Johnson & Johnson claims that it had no influence in the decision, but the Wall Street Journal indicates that in documents released by the court, Dr. Lucente claims to have made it happen on behalf of the company.

“Note, no further use of the word experimental!” he wrote. “Well, this is one I’m taking credit for. I led the charge on this and never thought we would get a complete replacement of the earlier bulletin.”

Other documents show that David Robinson, who was the medical director of Johnson & Johnson’s Ethicon subsidiary at the time, not only acknowledged the company’s involvement, but stressed that it must be kept out of the spotlight in its efforts to have the wording changed.

“This is not an issue we can be out in the forefront on as it will only appear too self-serving,” Robinson wrote in an email. “Our work remains in the background.”

The revelations come as the New England Journal of Medicine is attempting to challenge a subpoena to testify about how the company tried to change language in research papers on vaginal mesh operations. A hearing on the subpoena is set for this week.

Vaginal Mesh Litigation

Johnson and Johnson and its Ethicon subsidiary are just one of several companies facing more than 50,000 vaginal mesh lawsuits filed on behalf of individuals throughout the U.S.

All of the complaints involve similar allegations that vaginal mesh and bladder sling products were defective and unreasonably dangerous, causing women to experience complications where the mesh eroded through the vagina, caused infections and other injuries. U.S. District Judge Joseph Goodwin is presiding over seven separate federal MDLs, or Multidistrict Litigations, which have been centralized in the Southern District of West Virginia for coordinated pretrial proceedings.

According to a case list (PDF) released by the U.S. Judicial Panel on Multidistrict Litigation on March 13, Judge Goodwin is currently presiding over 12,977 Ethicon mesh lawsuits, 14,256 AMS mesh lawsuits, 8,311 Boston Scientific mesh lawsuits, 6,167 Bard Avaulta mesh lawsuits, 1,268 Coloplast mesh lawsuits, 169 Cook Medical mesh lawsuits and about 25 Neomedic mesh lawsuits.

A number of cases have been scheduled for early trial dates involving several different manufacturers to help the parties gauge how juries may respond to certain evidence and testimony that is likely to be repeated throughout a number of different claims.

At least four vaginal mesh cases have already gone to trial, including two cases that went before state court juries and two in the federal court system. In three of the four cases, plaintiffs have prevailed and been awarded multi-million dollar damage awards from the jury.

A California state court jury awarded $5.5 million in damages against C.R. Bard in July 2012. That was followed by a New Jersey state court jury award of$11.1 million in damages against Ethicon in March 2013.

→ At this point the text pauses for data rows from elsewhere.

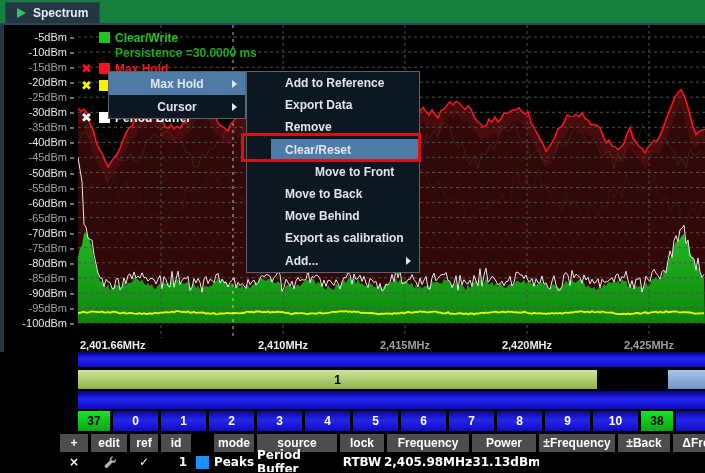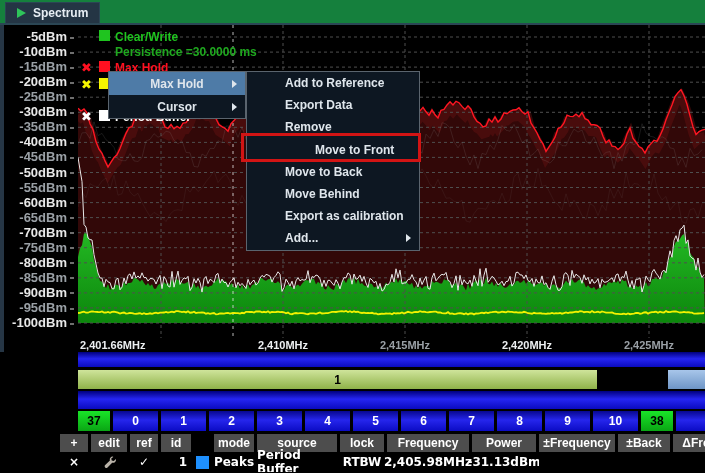"-5dBm" .ylabel { font-size: 13px -> 11px; font-weight: 700 -> 400 }
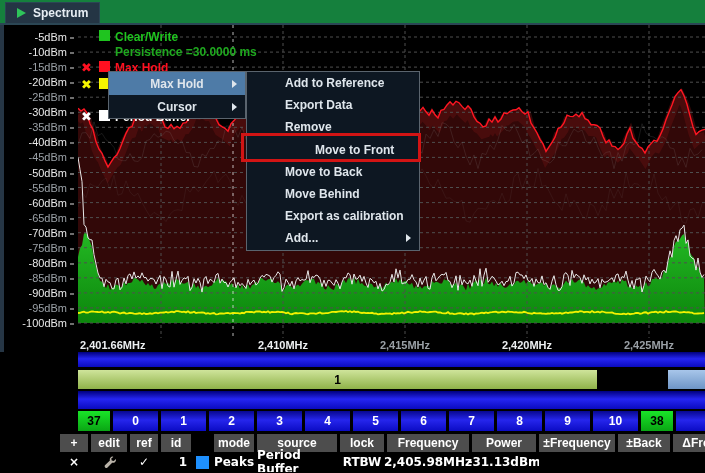"Clear/Write" .legend-row { align-items: none -> center }
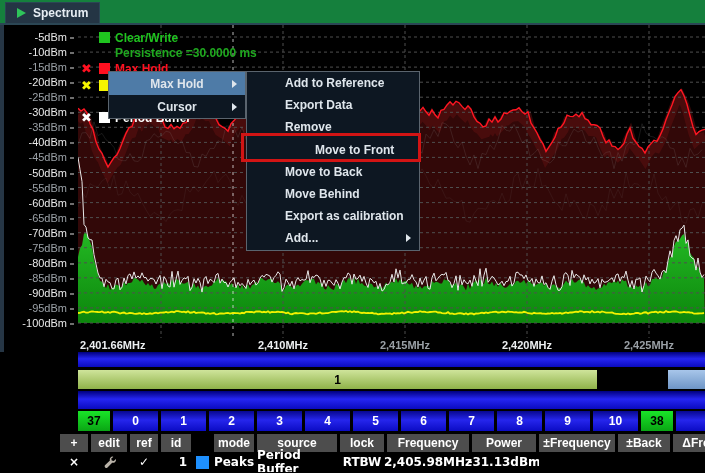"Clear/Reset" div.menu-item { html: none -> <div> <span>Clear/Reset</span> </div> }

In July 2013, a federal jury awarded $2 million in damages against Bard, including punitive damages designed to punish the manufacturer for their actions surrounding the design and sale of vaginal mesh products. That case was followed by a second trial against Bard, which settled during the first day for an undisclosed sum.

The only victory by the vaginal mesh manufacturers came in a federal trial involving Ethicon mesh, which ended in a defense verdict after Judge Goodwin ruled that the plaintiff failed to present sufficient evidence showing that the Ethicon TVT pelvic mesh was defectively designed or caused her to suffer any injury.

Additional trials are expected over the remainder of the year, including cases against Bard, Ethicon, Boston Scientific and AMS. Following the federal bellwether trials, if the parties do not make progress reaching vaginal mesh settlements to resolve a large portion of the litigation, Judge Goodwin may begin remanding cases back to U.S. District Courts throughout the country.